Michalareas, G., Kusnir, F., Thut, G., & Gross, J. (2023). The timing of cortical activation in associator grapheme-colour synaesthetes using MEG. Neuropsychologia, 181: 108491. doi:10.1016/j.neuropsychologia.2023.108491.


Cite as: https://hdl.handle.net/21.11116/0000-000C-D8B1-8
Abstract
Grapheme-colour synaesthetes experience an anomalous form of perception in which graphemes systematically induce specific colour concurrents in their mind's eye (“associator” type). Although grapheme-colour synaesthesia has been well characterised behaviourally, its neural mechanisms remain largely unresolved.
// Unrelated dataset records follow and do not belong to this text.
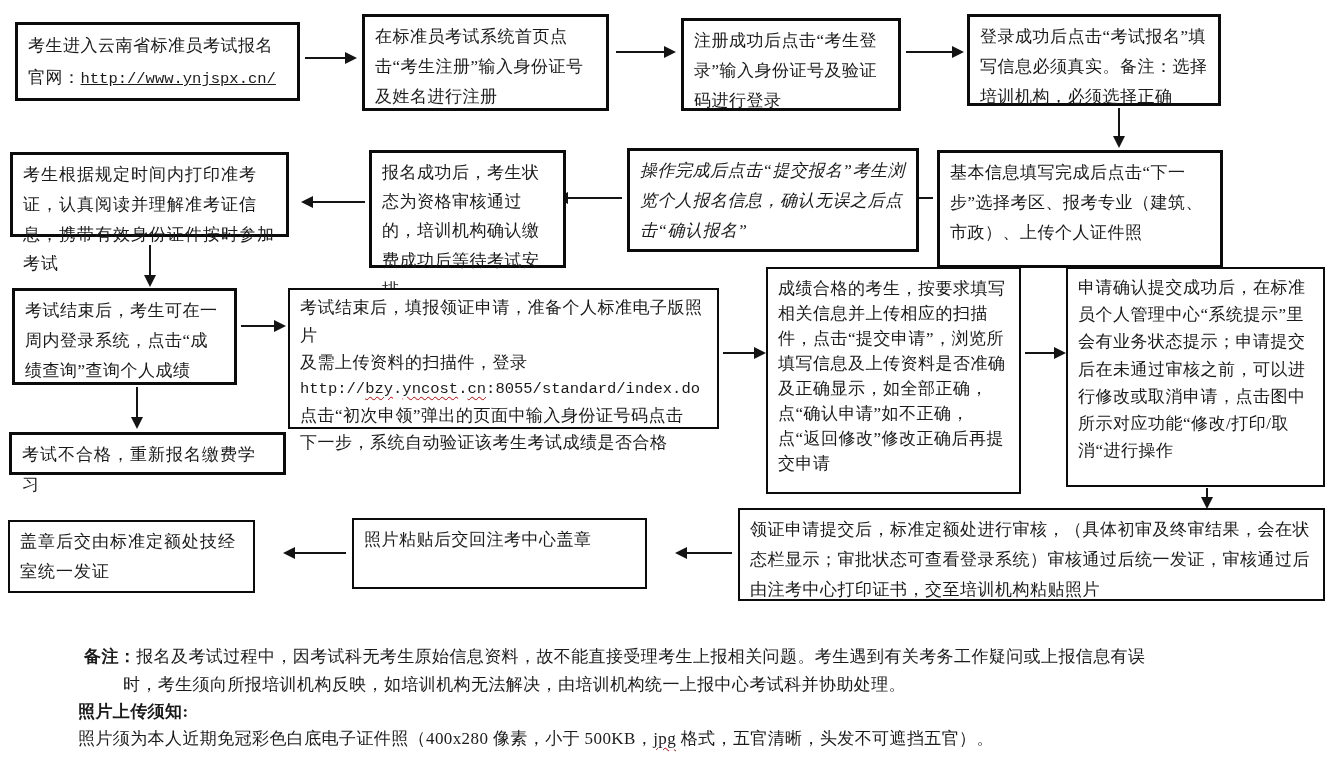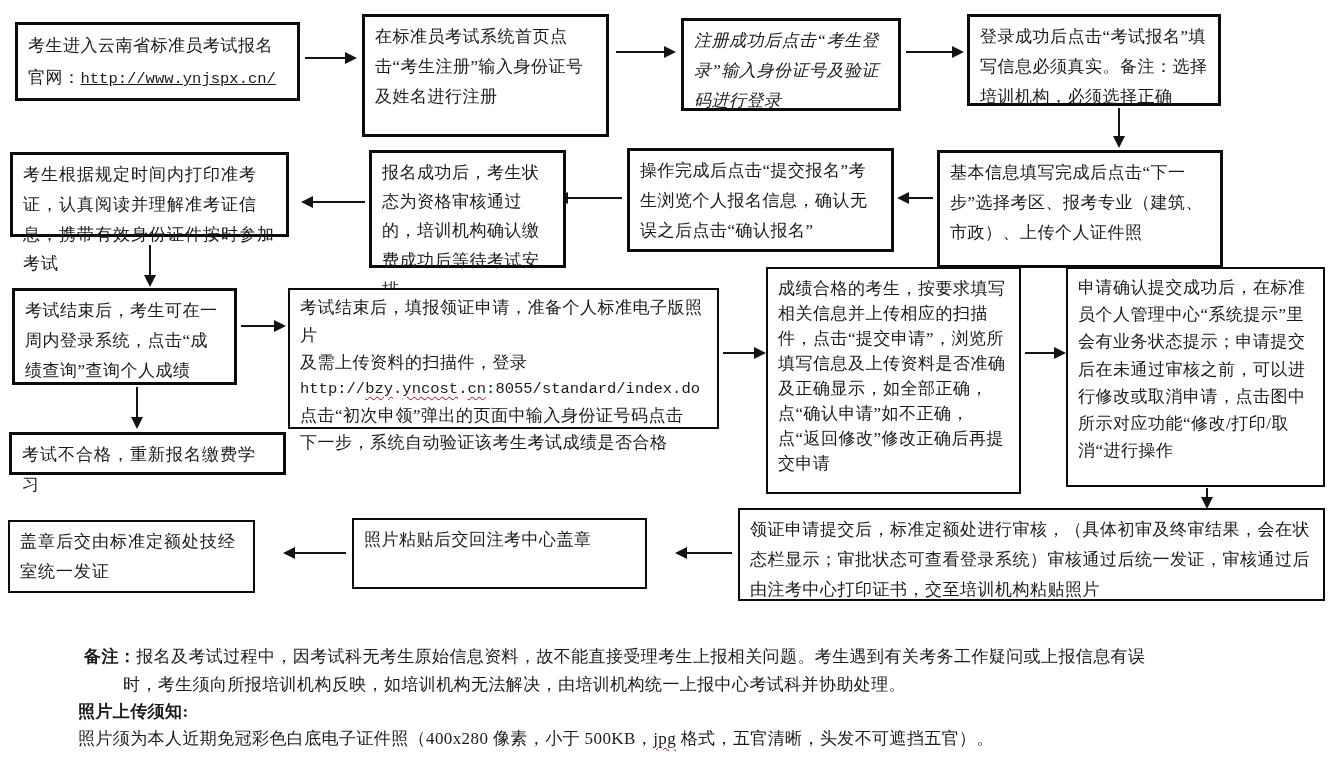--- a/index.html
+++ b/index.html
@@ -42,41 +42,41 @@
 </head>
 <body>
 
 <div class="canvas">
 
   <div class="box b3" style="left:15px; top:22px; width:285px; height:79px; line-height:1.9;">
     <span>考生进入云南省标准员考试报名官网：</span><span class="url ulink">http://www.ynjspx.cn/</span>
   </div>
   <div class="ar right" style="left:305px; top:57px; width:50px;"></div>
 
-  <div class="box b3" style="left:362px; top:14px; width:247px; height:123px;">
+  <div class="box b3" style="left:362px; top:14px; width:247px; height:97px;">
     <span>在标准员考试系统首页点击“考生注册”输入身份证号及姓名进行注册</span>
   </div>
   <div class="ar right" style="left:616px; top:51px; width:58px;"></div>
 
-  <div class="box b3" style="left:681px; top:18px; width:220px; height:93px;font-style:italic;">
+  <div class="box b3" style="left:681px; top:18px; width:220px; height:93px;">
     <span>注册成功后点击“考生登录”输入身份证号及验证码进行登录</span>
   </div>
   <div class="ar right" style="left:906px; top:51px; width:56px;"></div>
 
   <div class="box b3" style="left:967px; top:14px; width:254px; height:92px;">
     <span>登录成功后点击“考试报名”填写信息必须真实。备注：选择培训机构，必须选择正确</span>
   </div>
   <div class="ad" style="left:1118px; top:108px; height:38px;"></div>
 
   <div class="box b3" style="left:937px; top:150px; width:286px; height:118px;">
     <span>基本信息填写完成后点击“下一步”选择考区、报考专业（建筑、市政）、上传个人证件照</span>
   </div>
   <div class="ar left" style="left:899px; top:197px; width:34px;"></div>
 
-  <div class="box b3" style="left:627px; top:148px; width:267px; height:104px;">
+  <div class="box b3" style="left:627px; top:148px; width:292px; height:104px;font-style:italic;">
     <span>操作完成后点击“提交报名”考生浏览个人报名信息，确认无误之后点击“确认报名”</span>
   </div>
   <div class="ar left" style="left:558px; top:197px; width:64px;"></div>
 
   <div class="box b3" style="left:369px; top:150px; width:197px; height:118px; line-height:1.72;">
     <span>报名成功后，考生状态为资格审核通过的，培训机构确认缴费成功后等待考试安排</span>
   </div>
   <div class="ar left" style="left:303px; top:201px; width:62px;"></div>
 
   <div class="box b3" style="left:10px; top:152px; width:279px; height:85px; letter-spacing:1px;">

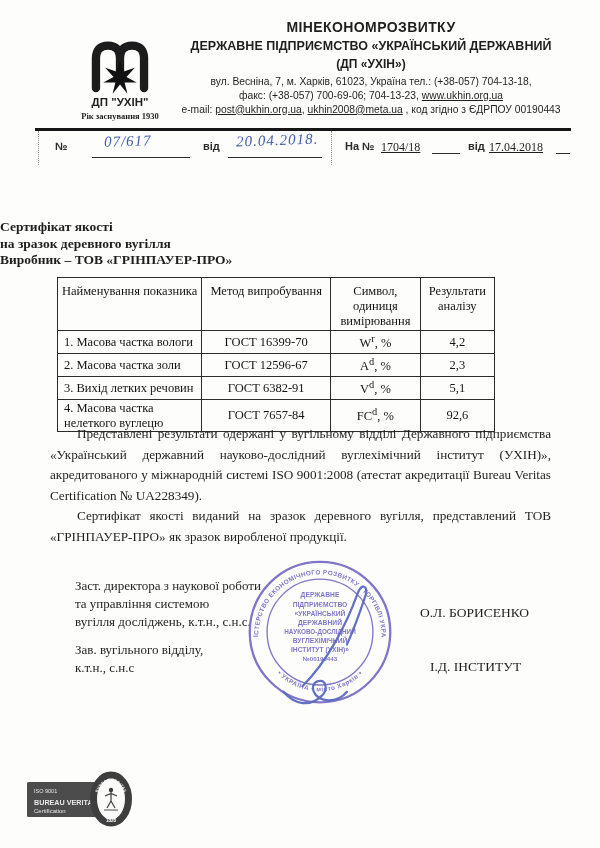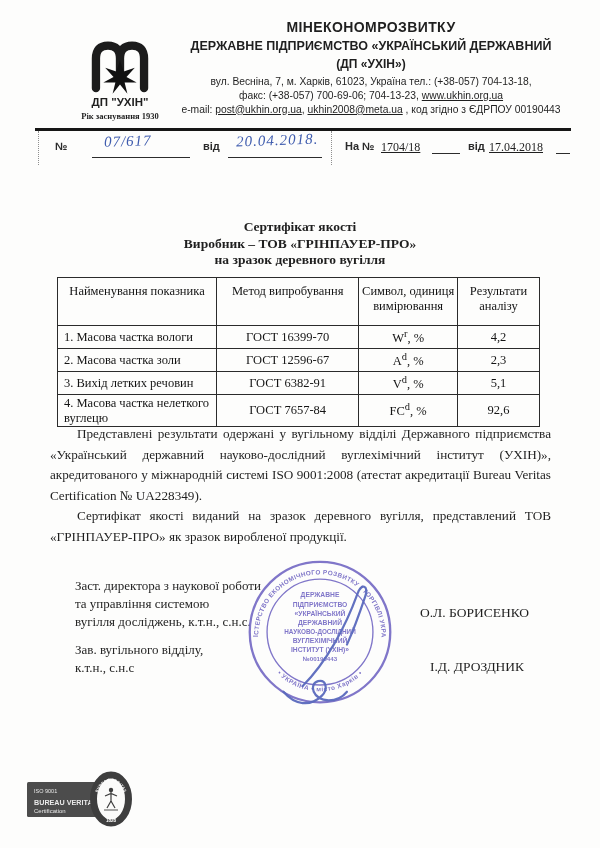--- a/index.html
+++ b/index.html
@@ -21,24 +21,24 @@
   .contact{font-size:10.3px;line-height:14px;margin-top:4px;}
   .contact .lnk{text-decoration:underline;}
   .rule{position:absolute;left:35px;top:128px;width:536px;height:3px;background:#161616;}
   
   .dotline{position:absolute;top:131px;height:34px;width:0;border-left:1px dotted #8f8f8f;}
   .reflabel{position:absolute;top:140px;font-family:"Liberation Sans",sans-serif;font-size:11px;font-weight:bold;color:#2a2a2a;}
   .hand{position:absolute;font-style:italic;font-size:15px;letter-spacing:1px;transform:rotate(-2deg);white-space:nowrap;}
   .hwline{position:absolute;height:0;border-bottom:1.3px solid #2c2c2c;}
   .typedval{position:absolute;top:140px;font-size:12px;text-decoration:underline;white-space:nowrap;}
   
-  .title-block{position:absolute;left:0;top:219px;width:600px;text-align:center;
+  .title-block{position:absolute;left:0;top:219px;width:600px;
     font-weight:bold;font-size:13.5px;line-height:16.5px;}
   
-  table.res{position:absolute;left:57px;top:277px;width:483px;border-collapse:collapse;
+  table.res{position:absolute;left:57px;top:277px;width:438px;border-collapse:collapse;
     font-size:12.5px;color:#141414;}
   table.res th,table.res td{border:1.4px solid #2b2b2b;}
   table.res th{font-weight:normal;vertical-align:top;padding-top:6px;line-height:15px;height:40px;}
   table.res td{height:20px;text-align:center;padding:1px 2px;}
   table.res td.name{text-align:left;padding-left:6px;line-height:14.5px;}
   .c1{width:33%;} .c2{width:29.5%;} .c3{width:20.5%;} .c4{width:17%;}
   
   .bodytext{position:absolute;left:50px;top:424px;width:501px;font-size:13.2px;
     line-height:20.5px;text-align:justify;}
   .bodytext p{margin:0;text-indent:27px;}
@@ -93,22 +93,22 @@
 
   <span class="reflabel" style="left:345px;">На №</span>
   <span class="typedval" style="left:381px;">1704/18</span>
   <span class="hwline" style="left:432px;top:153px;width:28px;"></span>
   <span class="reflabel" style="left:468px;">від</span>
   <span class="typedval" style="left:489px;">17.04.2018</span>
   <span class="hwline" style="left:556px;top:153px;width:14px;"></span>
 
   <div class="title-block">
     <div>Сертифікат якості</div>
+    <div>на зразок деревного вугілля</div>
     <div>Виробник –  ТОВ «ГРІНПАУЕР-ПРО»</div>
-    <div>на зразок деревного вугілля</div>
   </div>
 
   <table class="res">
     <tbody>
         <tr>
       <th class="c1">Найменування показника</th>
       <th class="c2">Метод випробування</th>
       <th class="c3">Символ, одиниця вимірювання</th>
       <th class="c4">Результати аналізу</th>
     </tr>
@@ -148,21 +148,21 @@
     <span>Заст. директора з наукової роботи</span><br>
     <span>та управління системою</span><br>
     <span>вугілля досліджень, к.т.н., с.н.с.</span>
   </div>
   <div class="signame" style="left:420px;top:605px;">О.Л. БОРИСЕНКО</div>
 
   <div class="sigtitle" style="top:641px;">
     <span>Зав. вугільного відділу,</span><br>
     <span>к.т.н., с.н.с</span>
   </div>
-  <div class="signame" style="left:430px;top:659px;">І.Д. ДРОЗДНИК</div>
+  <div class="signame" style="left:430px;top:659px;">І.Д. ІНСТИТУТ</div>
 
   <svg class="stamp" width="154" height="164" viewBox="0 0 160 164">
     <defs>
       <path id="arcTop" d="M 16 84 A 64 64 0 1 1 144 84"></path>
       <path id="arcBottom" d="M 26 110 A 62 62 0 0 0 134 110"></path>
     </defs>
     <g stroke="#6f64c2" fill="none">
       <circle cx="80" cy="80" r="73" stroke-width="2.4"></circle>
       <circle cx="80" cy="80" r="55" stroke-width="1.4"></circle>
     </g>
There are currently several competing models, which can primarily be distinguished according to the anatomical and temporal predictions of synaesthesia-inducing neural activity. The first main model (Cross-Activation/Cascaded Cross-Tuning and its variants) posits early recruitment of occipital colour areas in the initial feed-forward sweep of brain activity. The second (Disinhibited Feedback) posits: (i) later involvement of a multisensory convergence zone (for example, in parietal cortices) after graphemes have been processed in their entirety; and (ii) subsequent feedback to early visual areas (i.e., occipital colour areas). In this study, we examine both the timing and anatomical correlates of associator grapheme-colour synaesthetes (n = 6) using MEG. Using innovative and unbiased analysis methods with little a priori assumptions, we applied Independent Component Analysis (ICA) on a single-subject level to identify the dominant patterns of activity corresponding to the induced, synaesthetic percept. We observed evoked activity that significantly dissociates between synaesthesia-inducing and non-inducing graphemes at approximately 190 ms following grapheme presentation. This effect is present in grapheme-colour synaesthetes, but not in matched controls, and exhibits an occipito-parietal topology localised consistently within individuals to extrastriate visual cortices and superior parietal lobes. Due to the observed timing of this evoked activity and its localization, our results support a model predicting relatively late synaesthesia-inducing activity, more akin to the Disinhibited Feedback model.